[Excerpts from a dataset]
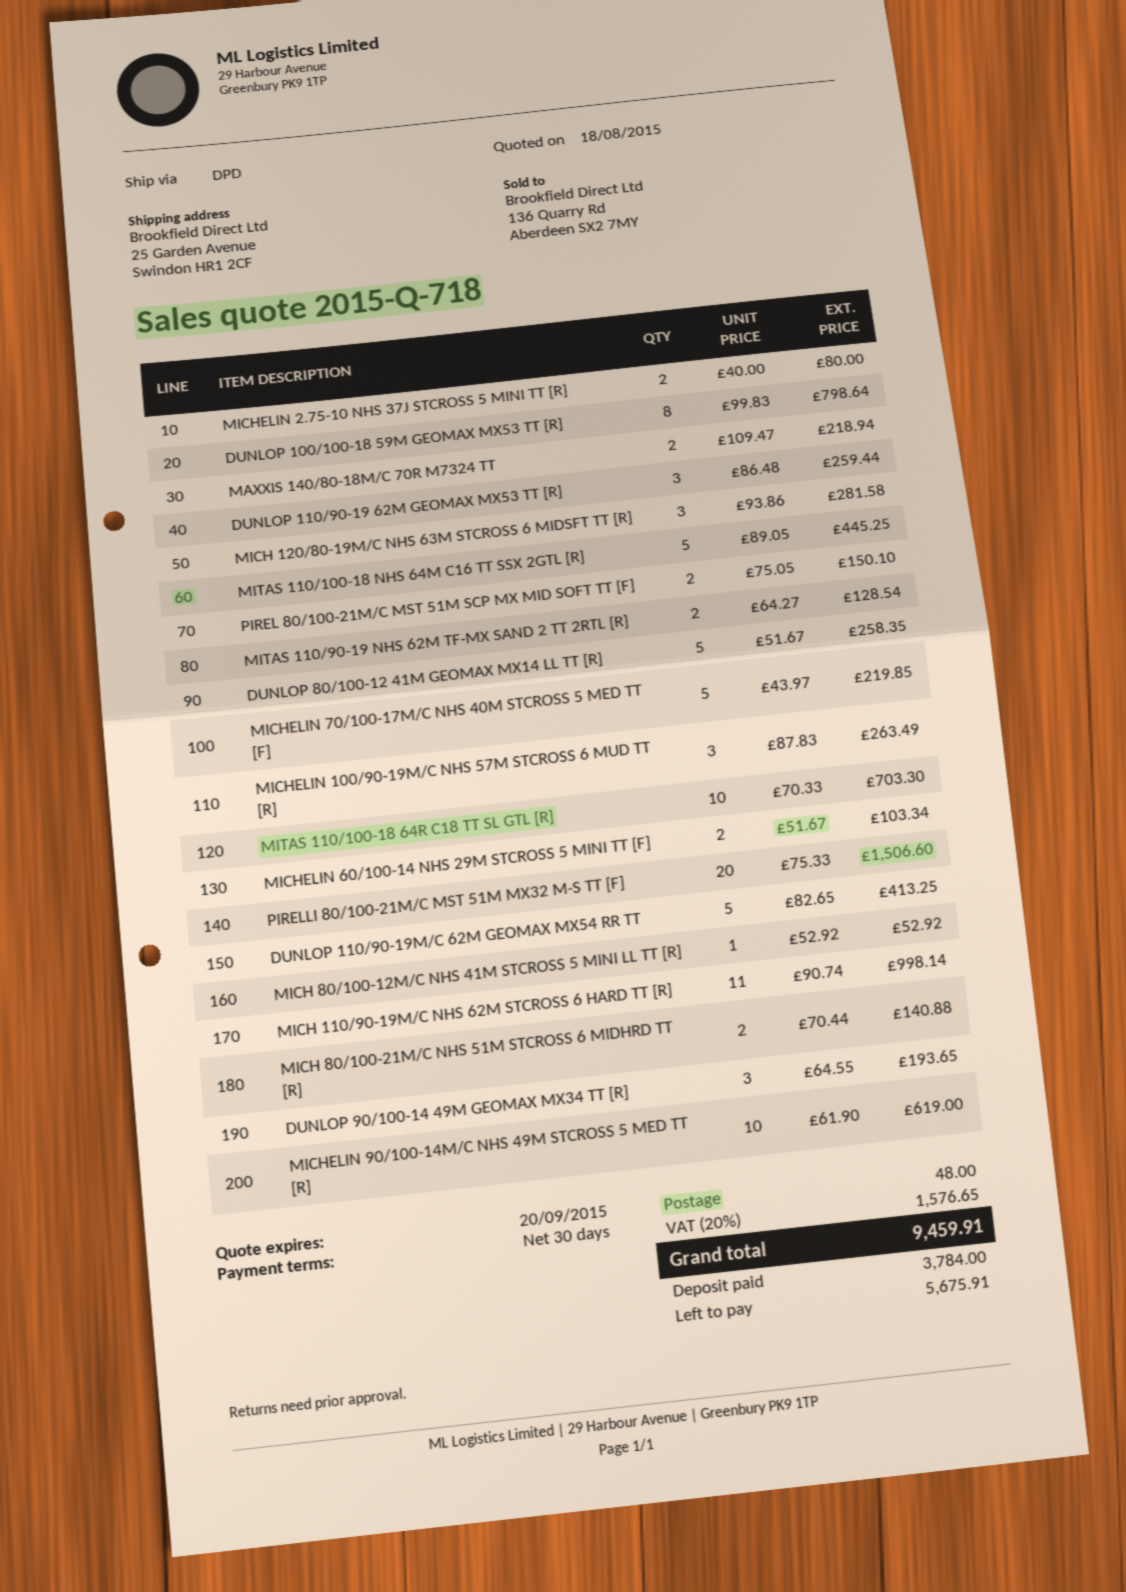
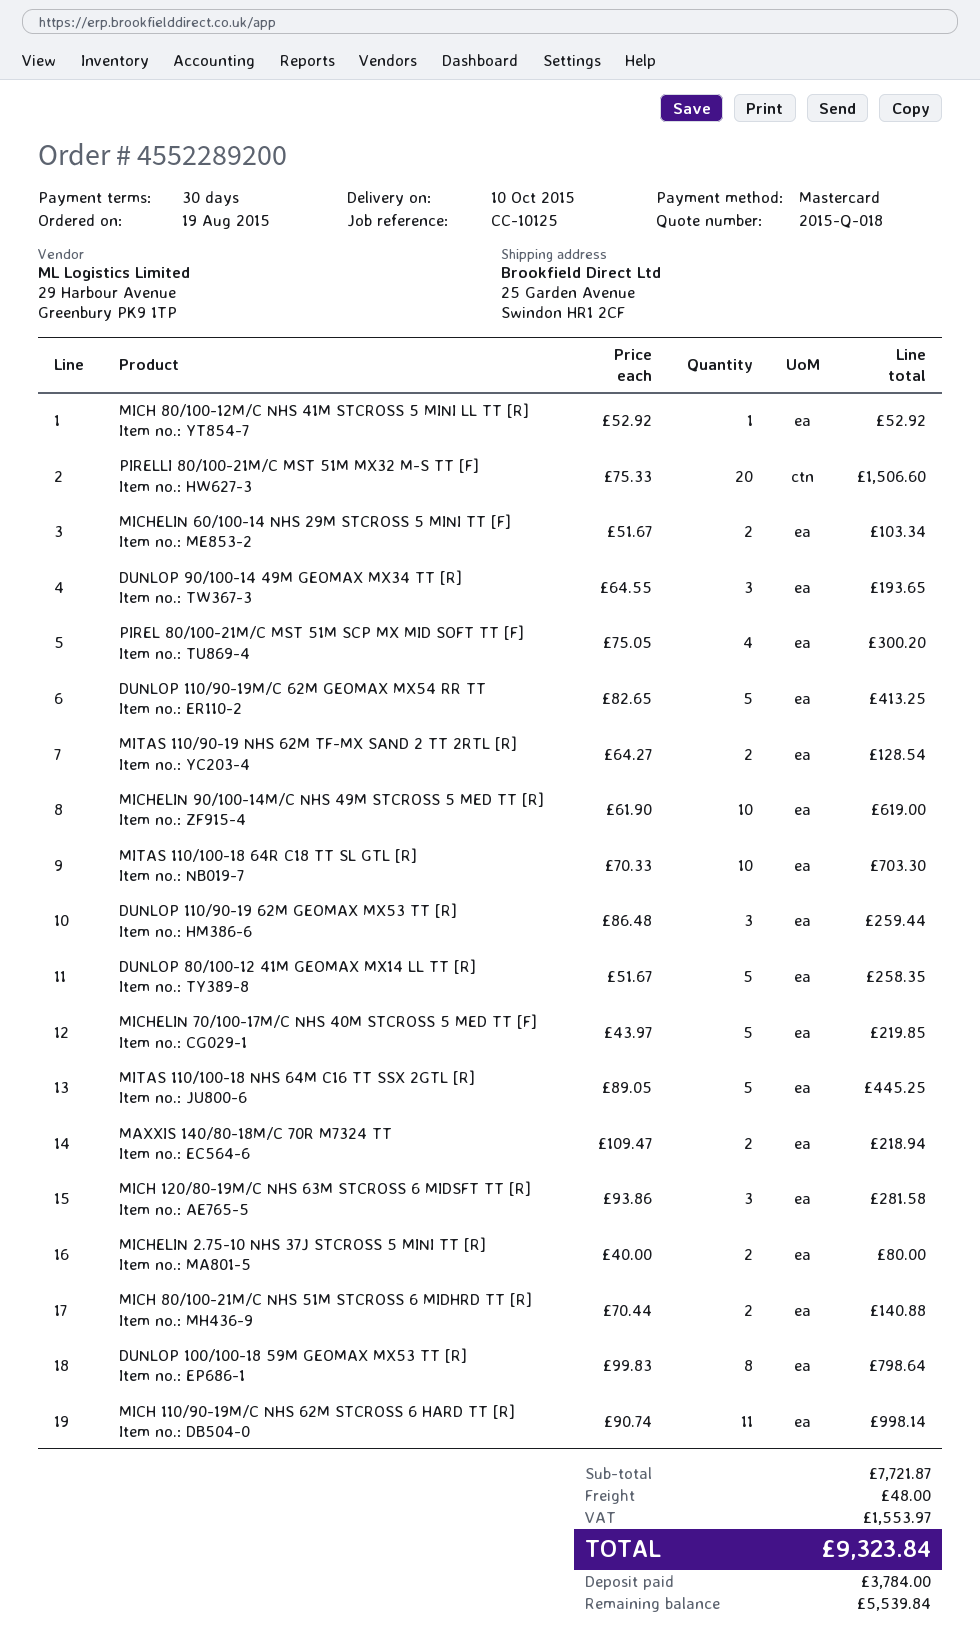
quote number: 2015-Q-718 -> 2015-Q-018
PIREL 80/100-21M/C MST 51M SCP MX MID SOFT TT [F]: 2 x 75.05 = 150.10 -> 4 x 75.05 = 300.20
MICHELIN 100/90-19M/C NHS 57M STCROSS 6 MUD TT [R]: 3 x 87.83 = 263.49 -> none
tax: 1576.65 -> 1553.97
total: 9459.91 -> 9323.84
balance: 5675.91 -> 5539.84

▶ [Exercise instructions]: Give the entries above again in full and exactly, but not the pictures.

▶ [Result for this task]:
quote number: 2015-Q-718 -> 2015-Q-018
PIREL 80/100-21M/C MST 51M SCP MX MID SOFT TT [F]: 2 x 75.05 = 150.10 -> 4 x 75.05 = 300.20
MICHELIN 100/90-19M/C NHS 57M STCROSS 6 MUD TT [R]: 3 x 87.83 = 263.49 -> none
tax: 1576.65 -> 1553.97
total: 9459.91 -> 9323.84
balance: 5675.91 -> 5539.84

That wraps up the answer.